=== Data ===
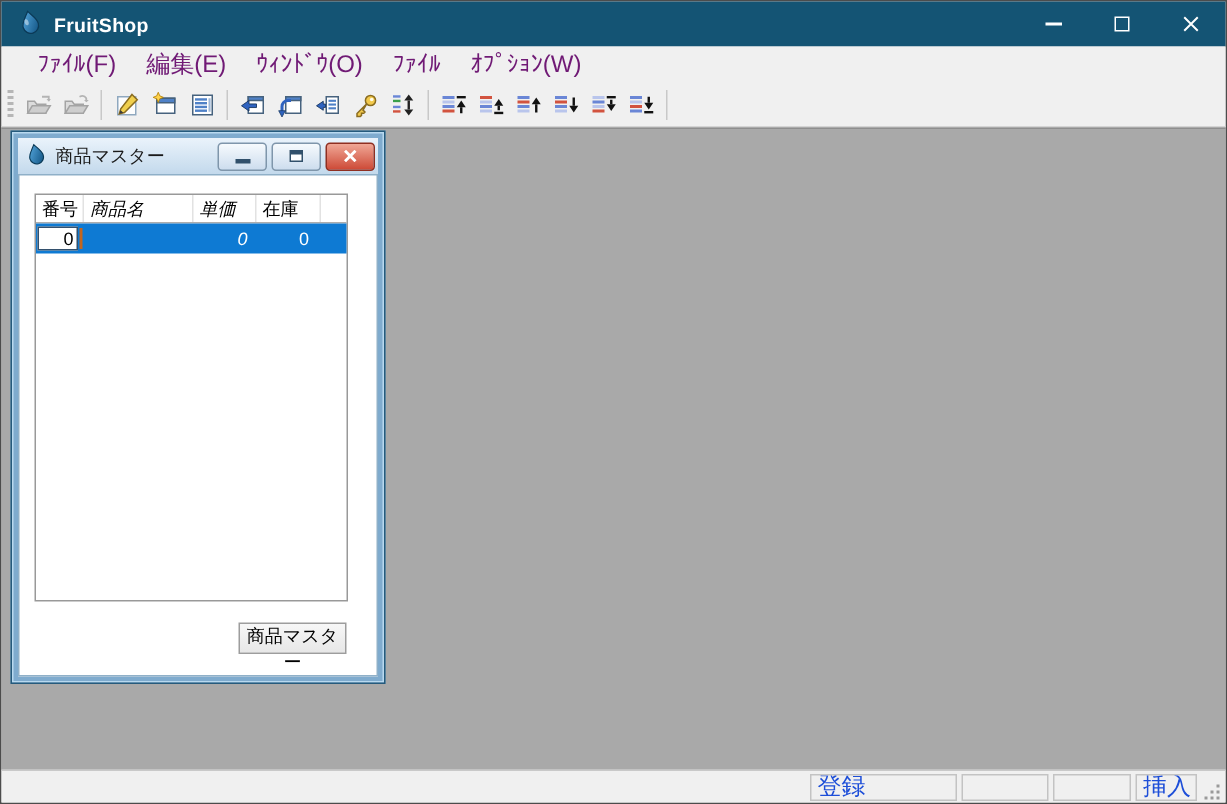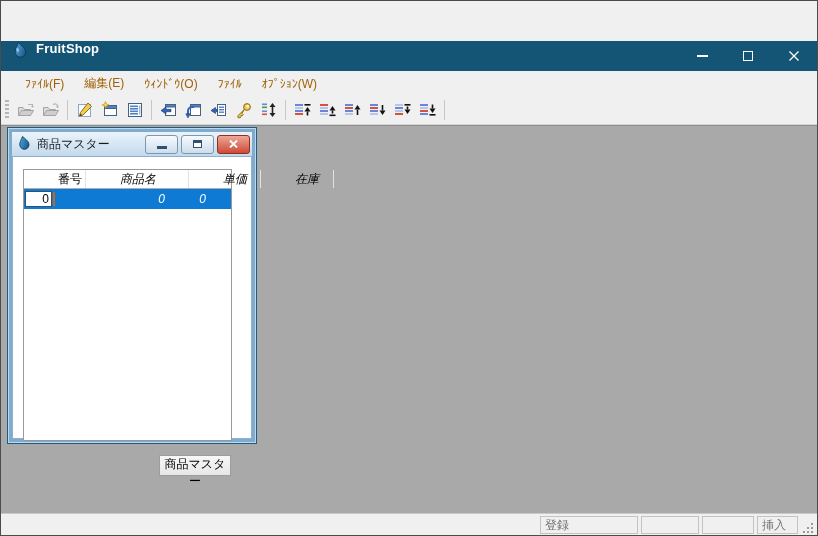--- a/index.html
+++ b/index.html
@@ -3,85 +3,85 @@
 <meta charset="utf-8">
 <style>
   * { margin:0; padding:0; box-sizing:border-box; }
   html,body { width:818px; height:536px; overflow:hidden; }
   body { font-family:"Liberation Sans","DejaVu Sans",sans-serif; font-size:12px; }
 
   .window { width:818px; height:536px; display:flex; flex-direction:column;
             border:1px solid #4c4c4c; background:#f0f0f0; }
 
   
-  .titlebar { height:30px; background:#145474; display:flex; align-items:flex-start; flex:0 0 auto;margin-top:40px; }
+  .titlebar { height:30px; background:#145474; display:flex; align-items:center; flex:0 0 auto; }
   .titlebar .app-icon { margin:0 8px 0 10px; }
   .titlebar .title { color:#fff; font-size:13px; font-weight:bold; letter-spacing:.2px; }
   .caption-buttons { margin-left:auto; display:flex; height:100%; }
   .cap-btn { width:46px; height:100%; display:flex; align-items:center; justify-content:center; cursor:default; }
   .min-glyph { width:11px; height:2px; background:#fff; }
   .max-glyph { width:10px; height:10px; border:1.2px solid #fff; }
 
   
   .menubar { height:25px; background:#f0f0f0; display:flex; align-items:center; padding-left:14px; flex:0 0 auto; }
-  .menu-item { padding:20px 10px; color:#a16207; font-size:12px; white-space:nowrap; }
+  .menu-item { padding:20px 10px; color:#701a75; font-size:16px; white-space:nowrap; }
 
   
   .toolbar { height:29px; background:#f0f0f0; display:flex; align-items:center; padding-left:3px;
              border-bottom:1px solid #d4d4d4; flex:0 0 auto; }
   .tb-grip { width:4px; height:20px; margin:0 4px 0 1px;
              background:repeating-linear-gradient(to bottom,#b6b6b6 0 2px,transparent 2px 4px); }
   .tb-btn { width:25px; height:24px; display:flex; align-items:center; justify-content:center; border-radius:2px; }
   .tb-sep { width:1px; height:20px; background:#c8c8c8; margin:0 4px; }
 
   
   .mdi { flex:1 1 auto; background:#a9a9a9; border-top:1px solid #8e8e8e; position:relative; overflow:hidden; }
 
   
-  .child { position:absolute; left:6px; top:1px; width:250px; height:317px;
+  .child { position:absolute; left:6px; top:1px; width:250px; height:369px;
            background:#7fabce; border:1px solid #255a7c; padding:4px;
            box-shadow:inset 0 0 0 1px #b9d9ef; display:flex; flex-direction:column; }
   .child-titlebar { height:24px; display:flex; align-items:center;
                     background:linear-gradient(#eaf3fb,#c3d9ec); padding:0 2px 0 4px; flex:0 0 auto; }
   .child-titlebar .title { margin-left:6px; color:#1a1a1a; font-size:12px; }
   .child-cap { margin-left:auto; display:flex; gap:3px; }
   .ccap-btn { width:33px; height:19px; border:1px solid #7f96ab; border-radius:3px;
               background:linear-gradient(#f6fafd,#cdddee); display:flex; align-items:center; justify-content:center; }
   .ccap-btn.close { background:linear-gradient(#f0a796,#cd4a37); border-color:#8f2f21; }
   .cmin-glyph { width:10px; height:3px; background:#31506b; margin-top:6px; }
   .crest-glyph { width:9px; height:8px; border:1.5px solid #31506b; border-top-width:3px; background:#fff; }
 
   .child-body { flex:1 1 auto; background:#fff; border:1px solid #8fb0c8; position:relative; }
 
   
   .table { position:absolute; left:10px; top:12px; width:209px; height:272px;
            border:1px solid #999; background:#fff; font-size:12px; color:#000; }
   .thead { display:flex; height:19px; border-bottom:1px solid #adadad; align-items:center; }
-  .th { height:100%; line-height:18px; padding-left:4px; border-right:1px solid #e2e2e2; overflow:hidden; white-space:nowrap;margin-left:30px; }
+  .th { height:100%; line-height:18px; padding-left:4px; border-right:1px solid #e2e2e2; overflow:hidden; white-space:nowrap; }
   .c0 { width:32px; flex:0 0 32px; } .c1 { width:73px; flex:0 0 73px;font-style:italic; }
-  .c2 { width:42px; flex:0 0 42px;font-style:italic; } .c3 { width:43px; flex:0 0 43px;font-style:italic; }
+  .c2 { width:42px; flex:0 0 42px;font-style:italic; } .c3 { width:43px; flex:0 0 43px; }
   .cf { flex:1 1 auto; border-right:none; }
   .row-selected { display:flex; height:20px; background:#0e7ad3; color:#fff; align-items:center; }
   .cell { height:100%; display:flex; align-items:center; overflow:hidden; }
   .cell.num { justify-content:flex-end; }
   .c2.cell { padding-right:6px; } .c3.cell { padding-right:8px; }
   .editbox { width:27px; height:16px; margin-left:1px; background:#fff; border:1px solid #33506d;
              color:#000; text-align:right; line-height:14px; padding-right:2px; font-size:12px; }
   .caret { width:2px; height:14px; background:#c2651f; margin-left:1px; }
 
   .cancel-btn { position:absolute; left:146px; top:298px; width:72px; height:21px;
                 background:linear-gradient(#f7f7f7,#e7e7e7); border:1px solid #9d9d9d;
                 font-size:12px; color:#000; font-family:inherit; }
 
   
   .statusbar { height:22px; background:#f0f0f0; border-top:1px solid #c9c9c9;
                display:flex; align-items:center; flex:0 0 auto; padding:0 2px 0 4px; }
   .sb-spacer { flex:1 1 auto; }
-  .sb-panel { height:18px; border:1px solid #c3c3c3; margin-right:3px; font-size:12px;
-              color:#737373; line-height:16px; padding-left:4px; overflow:hidden; white-space:nowrap; }
+  .sb-panel { height:18px; border:1px solid #c3c3c3; margin-right:3px; font-size:16px;
+              color:#1d4ed8; line-height:16px; padding-left:4px; overflow:hidden; white-space:nowrap; }
   .sb-p1 { width:98px; } .sb-p2 { width:58px; } .sb-p3 { width:52px; } .sb-p4 { width:41px; }
   .sb-grip { width:14px; height:18px; align-self:flex-end; }
 </style>
 </head>
 <body>
 
 <div class="window">
 
   <div class="titlebar">
     <span class="app-icon">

=== Exercise instructions ===
From the line containing "border-bottom:1px solid #d4d4d4;" down to the line containing "background:linear-gradient(#eaf3fb,#c3d9ec); padding:0 2px" in the material above, reproduce every line exactly, including the two end lines.

=== Answer to this task ===
              border-bottom:1px solid #d4d4d4; flex:0 0 auto; }
   .tb-grip { width:4px; height:20px; margin:0 4px 0 1px;
              background:repeating-linear-gradient(to bottom,#b6b6b6 0 2px,transparent 2px 4px); }
   .tb-btn { width:25px; height:24px; display:flex; align-items:center; justify-content:center; border-radius:2px; }
   .tb-sep { width:1px; height:20px; background:#c8c8c8; margin:0 4px; }
 
   
   .mdi { flex:1 1 auto; background:#a9a9a9; border-top:1px solid #8e8e8e; position:relative; overflow:hidden; }
 
   
-  .child { position:absolute; left:6px; top:1px; width:250px; height:317px;
+  .child { position:absolute; left:6px; top:1px; width:250px; height:369px;
            background:#7fabce; border:1px solid #255a7c; padding:4px;
            box-shadow:inset 0 0 0 1px #b9d9ef; display:flex; flex-direction:column; }
   .child-titlebar { height:24px; display:flex; align-items:center;
                     background:linear-gradient(#eaf3fb,#c3d9ec); padding:0 2px 0 4px; flex:0 0 auto; }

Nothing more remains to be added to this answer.